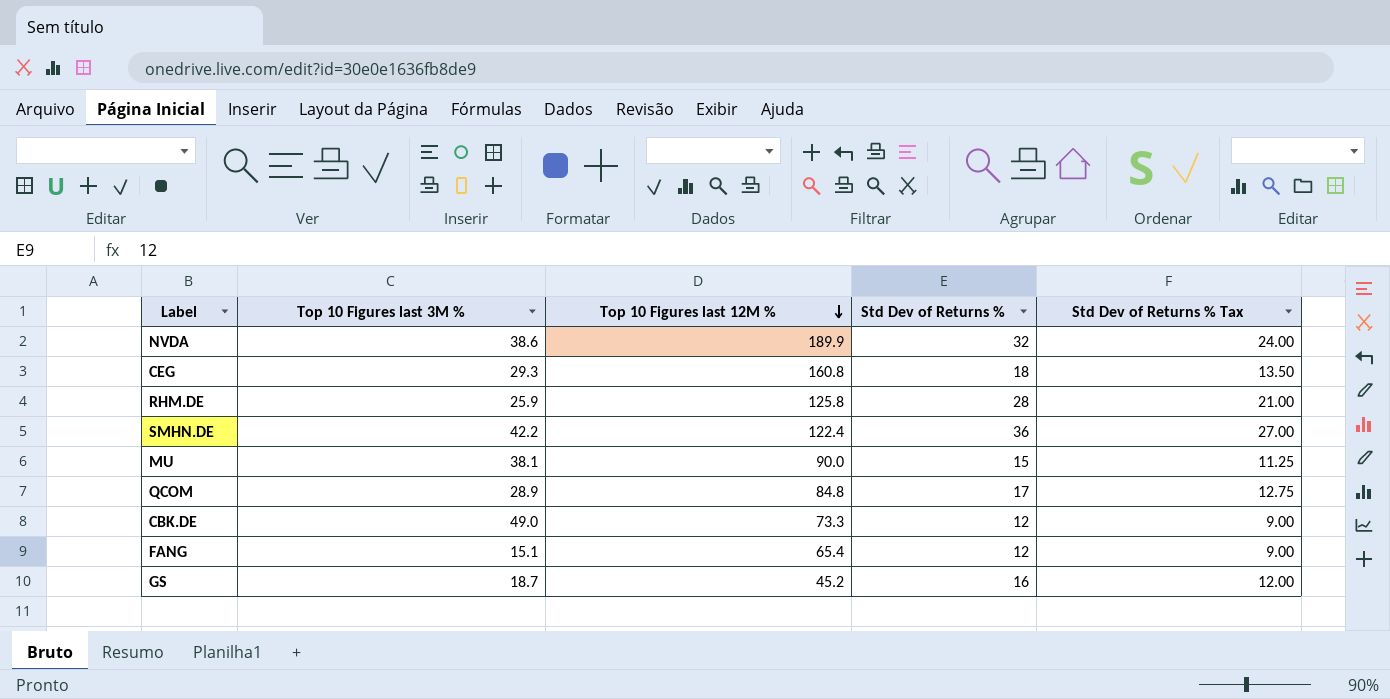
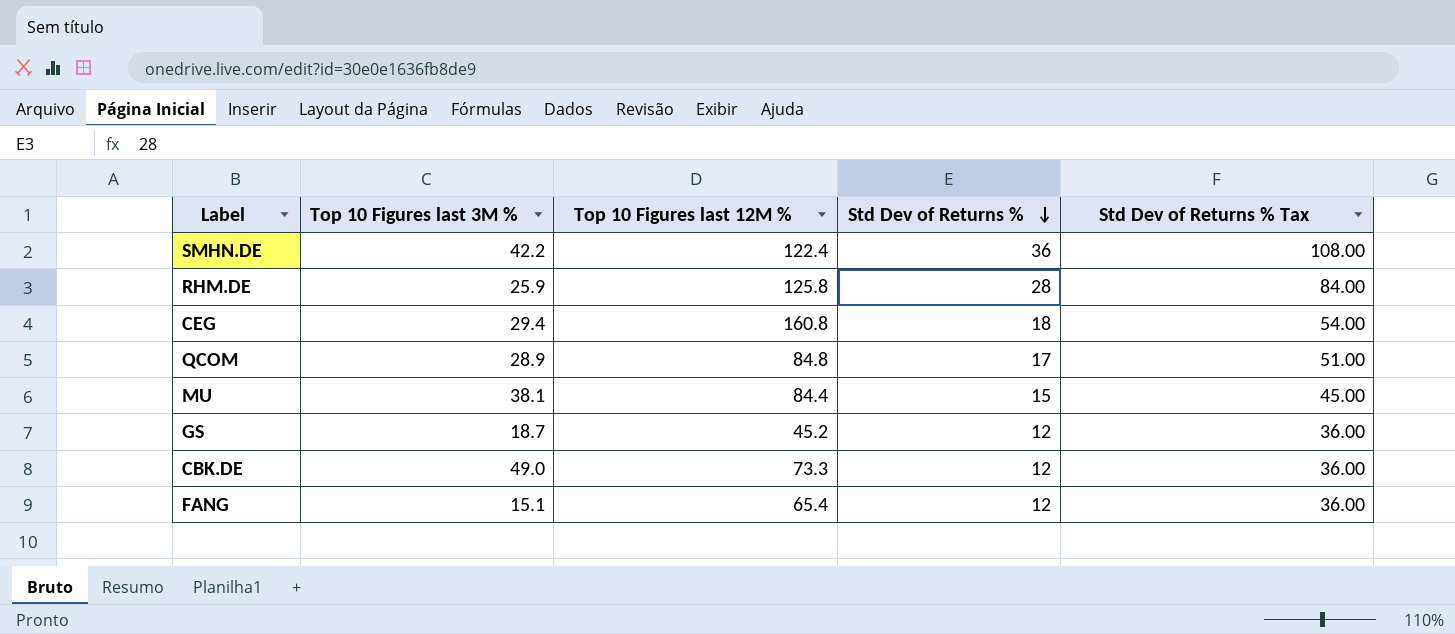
row order: Top 10 Figures last 12M % descending -> Std Dev of Returns % descending
column Std Dev of Returns % Tax | formula: [Std Dev of Returns %] * 0.75 -> [Std Dev of Returns %] * 3
row NVDA: 38.6 | 189.9 | 32 | 24.00 -> none
CEG | Top 10 Figures last 3M %: 29.3 -> 29.4
MU | Top 10 Figures last 12M %: 90.0 -> 84.4
GS | Std Dev of Returns %: 16 -> 12

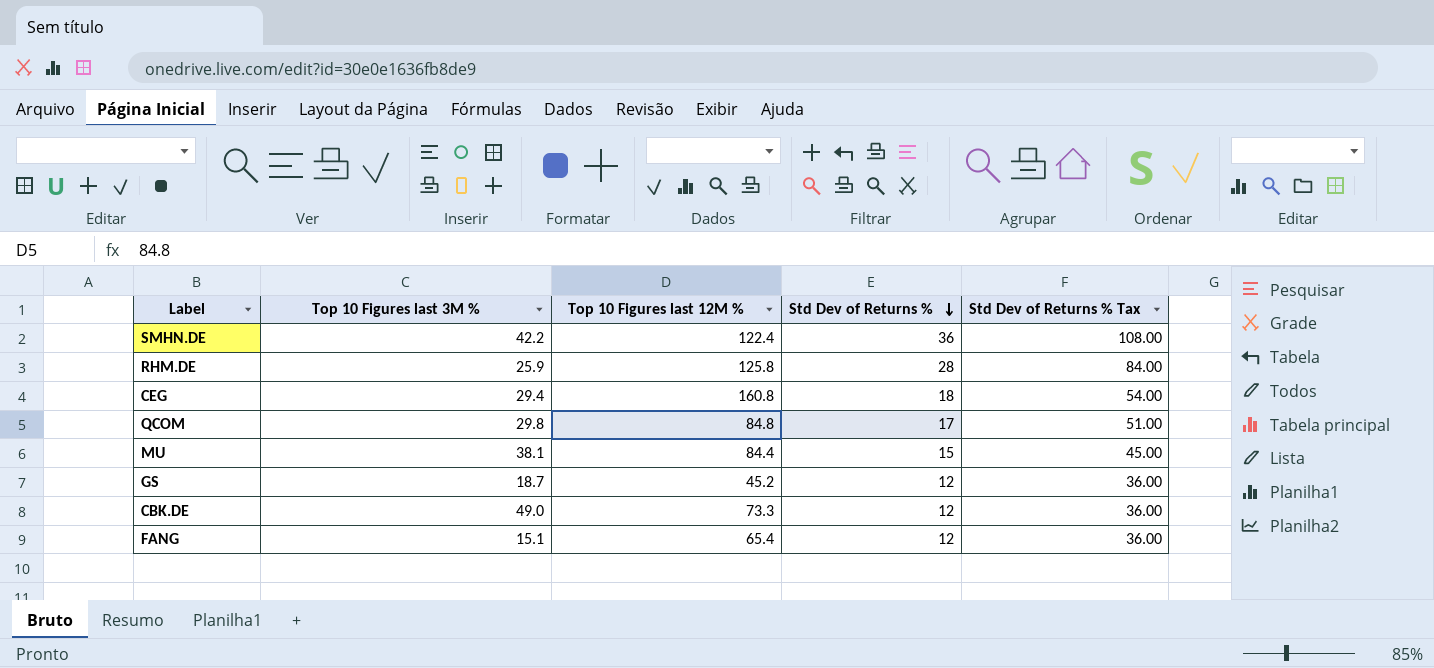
QCOM | Top 10 Figures last 3M %: 28.9 -> 29.8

# # # # #

About this exercise:
Output nothing except an exact copy of the records above, with the images left out.

Task result:
row order: Top 10 Figures last 12M % descending -> Std Dev of Returns % descending
column Std Dev of Returns % Tax | formula: [Std Dev of Returns %] * 0.75 -> [Std Dev of Returns %] * 3
row NVDA: 38.6 | 189.9 | 32 | 24.00 -> none
CEG | Top 10 Figures last 3M %: 29.3 -> 29.4
MU | Top 10 Figures last 12M %: 90.0 -> 84.4
GS | Std Dev of Returns %: 16 -> 12

QCOM | Top 10 Figures last 3M %: 28.9 -> 29.8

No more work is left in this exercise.